## INPUT FOR THIS TASK
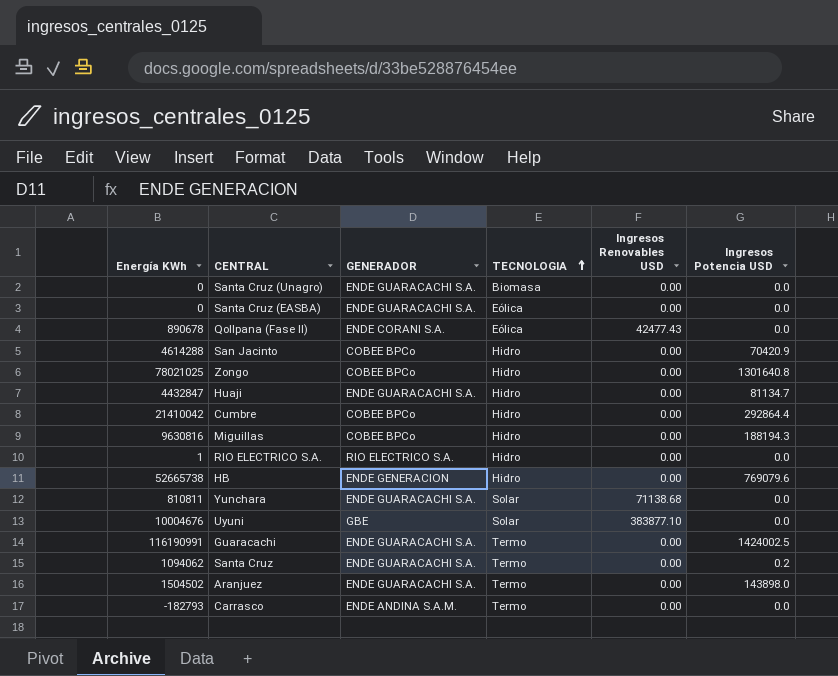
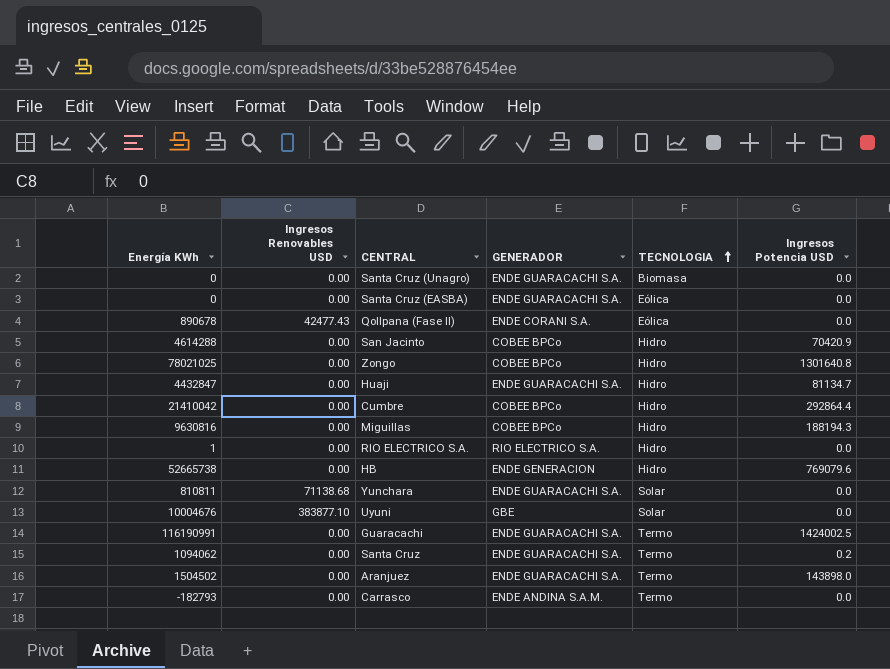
column Ingresos Renovables USD | position: 5 -> 2

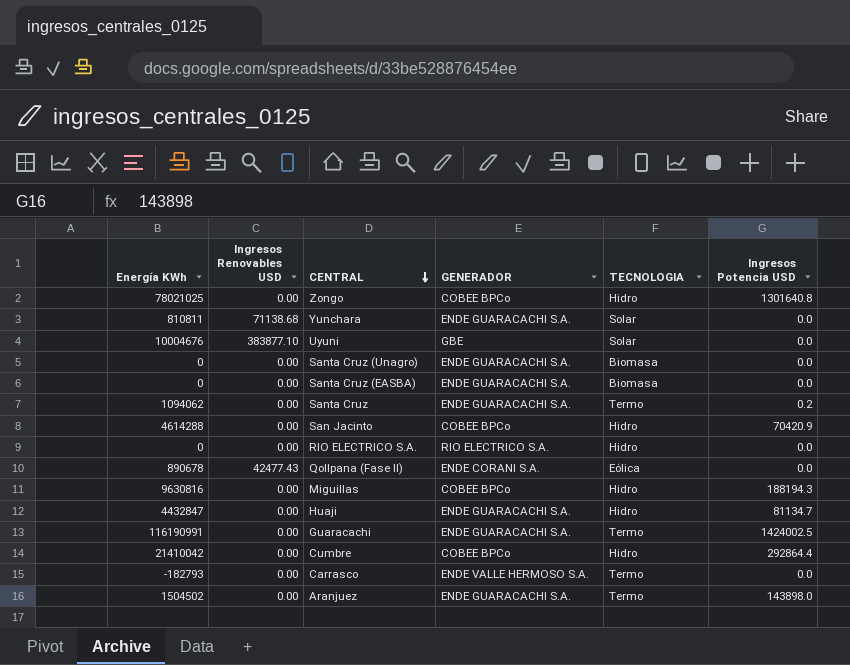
row order: TECNOLOGIA ascending -> CENTRAL descending
row HB: 52665738 | 0.00 | ENDE GENERACION | Hidro | 769079.6 -> none
Santa Cruz (EASBA) | TECNOLOGIA: Eólica -> Biomasa
RIO ELECTRICO S.A. | Energía KWh: 1 -> 0
Carrasco | GENERADOR: ENDE ANDINA S.A.M. -> ENDE VALLE HERMOSO S.A.

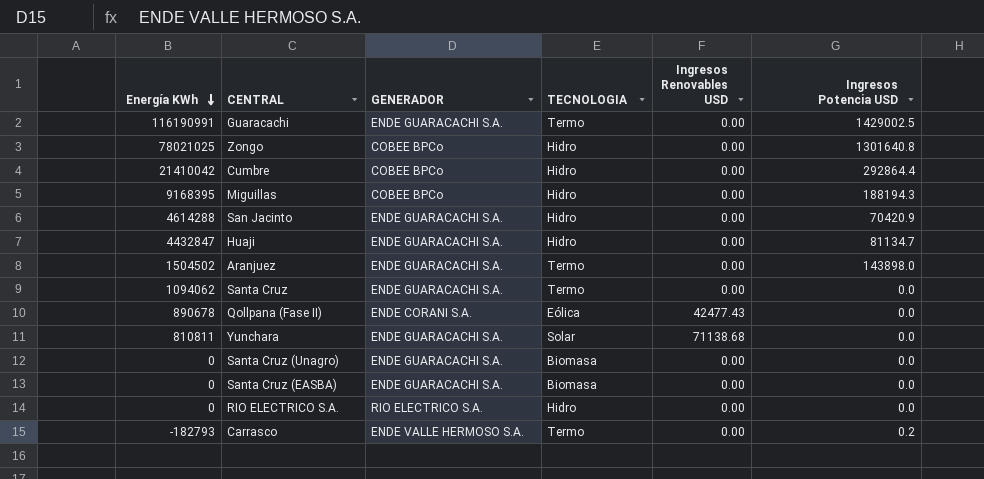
row order: CENTRAL descending -> Energía KWh descending
column Ingresos Renovables USD | position: 2 -> 5
row Uyuni: 10004676 | 383877.10 | GBE | Solar | 0.0 -> none
Guaracachi | Ingresos Potencia USD: 1424002.5 -> 1429002.5
Miguillas | Energía KWh: 9630816 -> 9168395
San Jacinto | GENERADOR: COBEE BPCo -> ENDE GUARACACHI S.A.
Santa Cruz | Ingresos Potencia USD: 0.2 -> 0.0
Carrasco | Ingresos Potencia USD: 0.0 -> 0.2

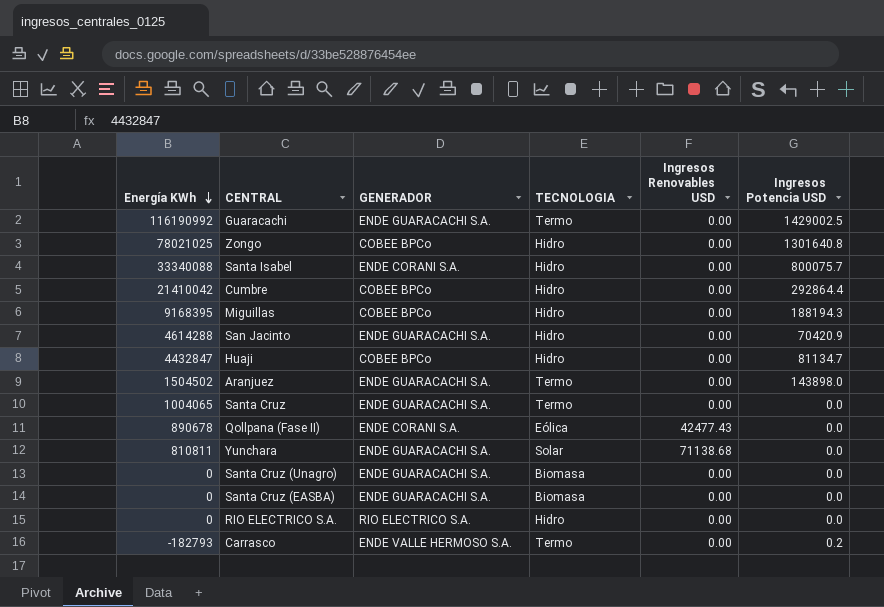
Guaracachi | Energía KWh: 116190991 -> 116190992
row Santa Isabel: none -> 33340088 | ENDE CORANI S.A. | Hidro | 0.00 | 800075.7
Huaji | GENERADOR: ENDE GUARACACHI S.A. -> COBEE BPCo
Santa Cruz | Energía KWh: 1094062 -> 1004065

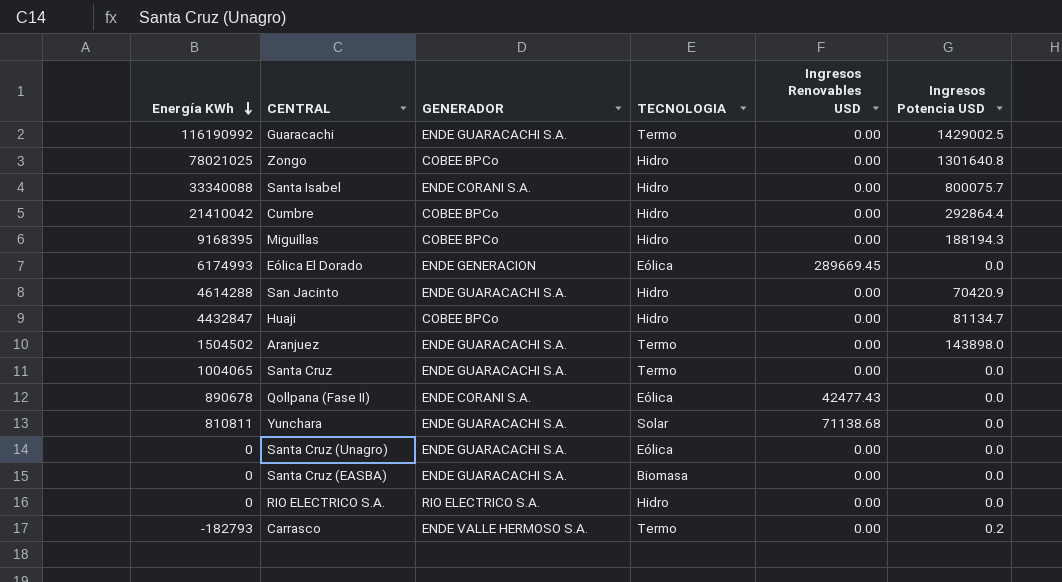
row Eólica El Dorado: none -> 6174993 | ENDE GENERACION | Eólica | 289669.45 | 0.0
Santa Cruz (Unagro) | TECNOLOGIA: Biomasa -> Eólica

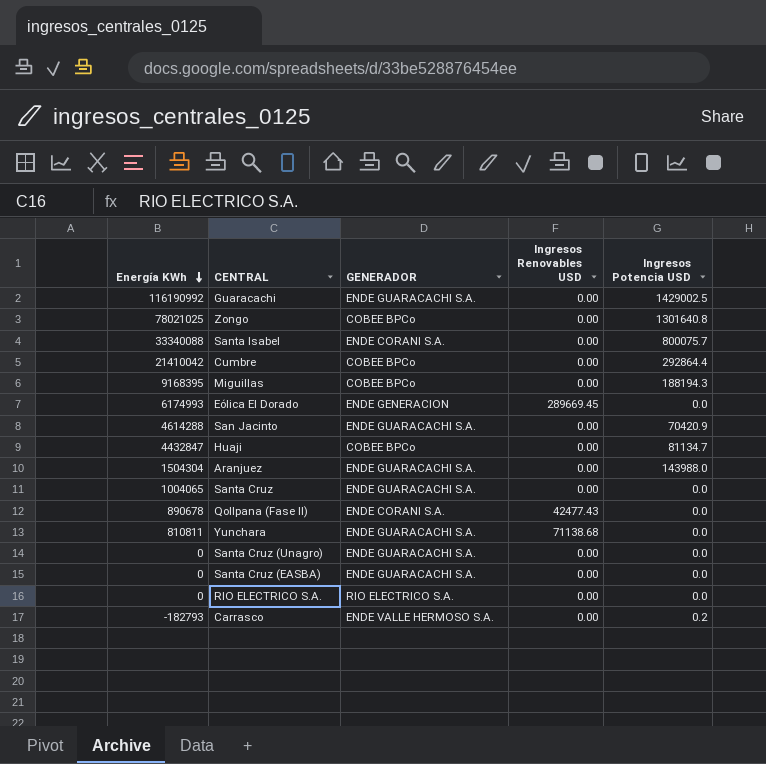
column TECNOLOGIA | position: 4 -> none
Aranjuez | Energía KWh: 1504502 -> 1504304
Aranjuez | Ingresos Potencia USD: 143898.0 -> 143988.0

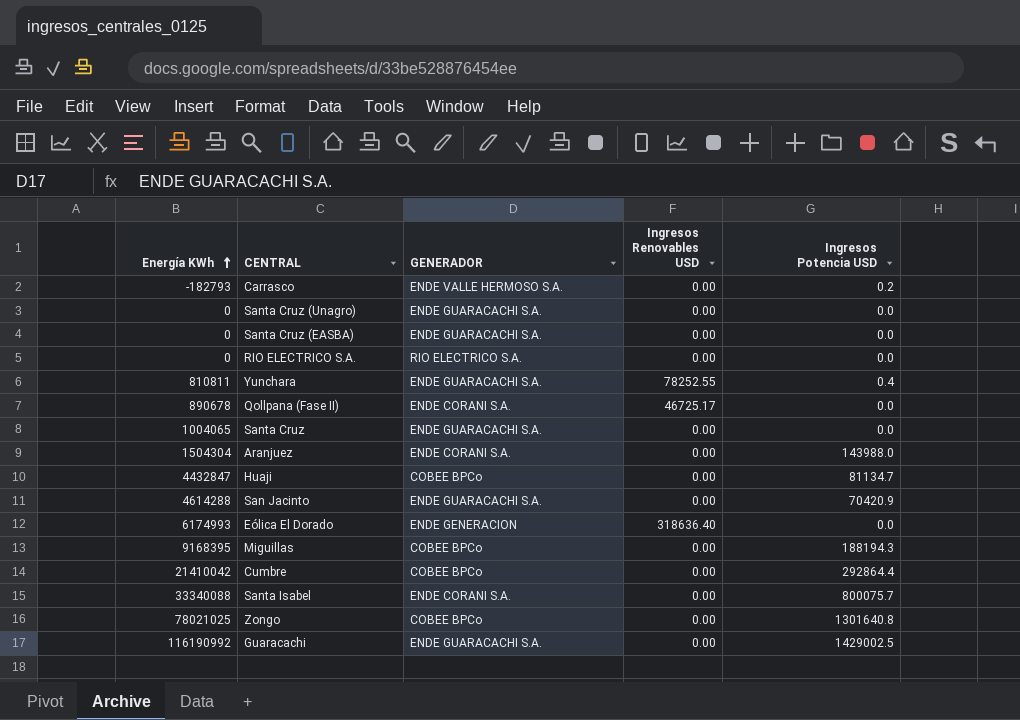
row order: Energía KWh descending -> Energía KWh ascending
Yunchara | Ingresos Renovables USD: 71138.68 -> 78252.55
Yunchara | Ingresos Potencia USD: 0.0 -> 0.4
Qollpana (Fase II) | Ingresos Renovables USD: 42477.43 -> 46725.17
Aranjuez | GENERADOR: ENDE GUARACACHI S.A. -> ENDE CORANI S.A.
Eólica El Dorado | Ingresos Renovables USD: 289669.45 -> 318636.40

## EXERCISE INSTRUCTIONS
Although the records above contain pictures, the copy must not; set down exactly the lines from the one with "Guaracachi | Energía" up to and including the one with "Aranjuez | GENERADOR: ENDE".

## OUTPUT OF THE TASK
Guaracachi | Energía KWh: 116190991 -> 116190992
row Santa Isabel: none -> 33340088 | ENDE CORANI S.A. | Hidro | 0.00 | 800075.7
Huaji | GENERADOR: ENDE GUARACACHI S.A. -> COBEE BPCo
Santa Cruz | Energía KWh: 1094062 -> 1004065

row Eólica El Dorado: none -> 6174993 | ENDE GENERACION | Eólica | 289669.45 | 0.0
Santa Cruz (Unagro) | TECNOLOGIA: Biomasa -> Eólica

column TECNOLOGIA | position: 4 -> none
Aranjuez | Energía KWh: 1504502 -> 1504304
Aranjuez | Ingresos Potencia USD: 143898.0 -> 143988.0

row order: Energía KWh descending -> Energía KWh ascending
Yunchara | Ingresos Renovables USD: 71138.68 -> 78252.55
Yunchara | Ingresos Potencia USD: 0.0 -> 0.4
Qollpana (Fase II) | Ingresos Renovables USD: 42477.43 -> 46725.17
Aranjuez | GENERADOR: ENDE GUARACACHI S.A. -> ENDE CORANI S.A.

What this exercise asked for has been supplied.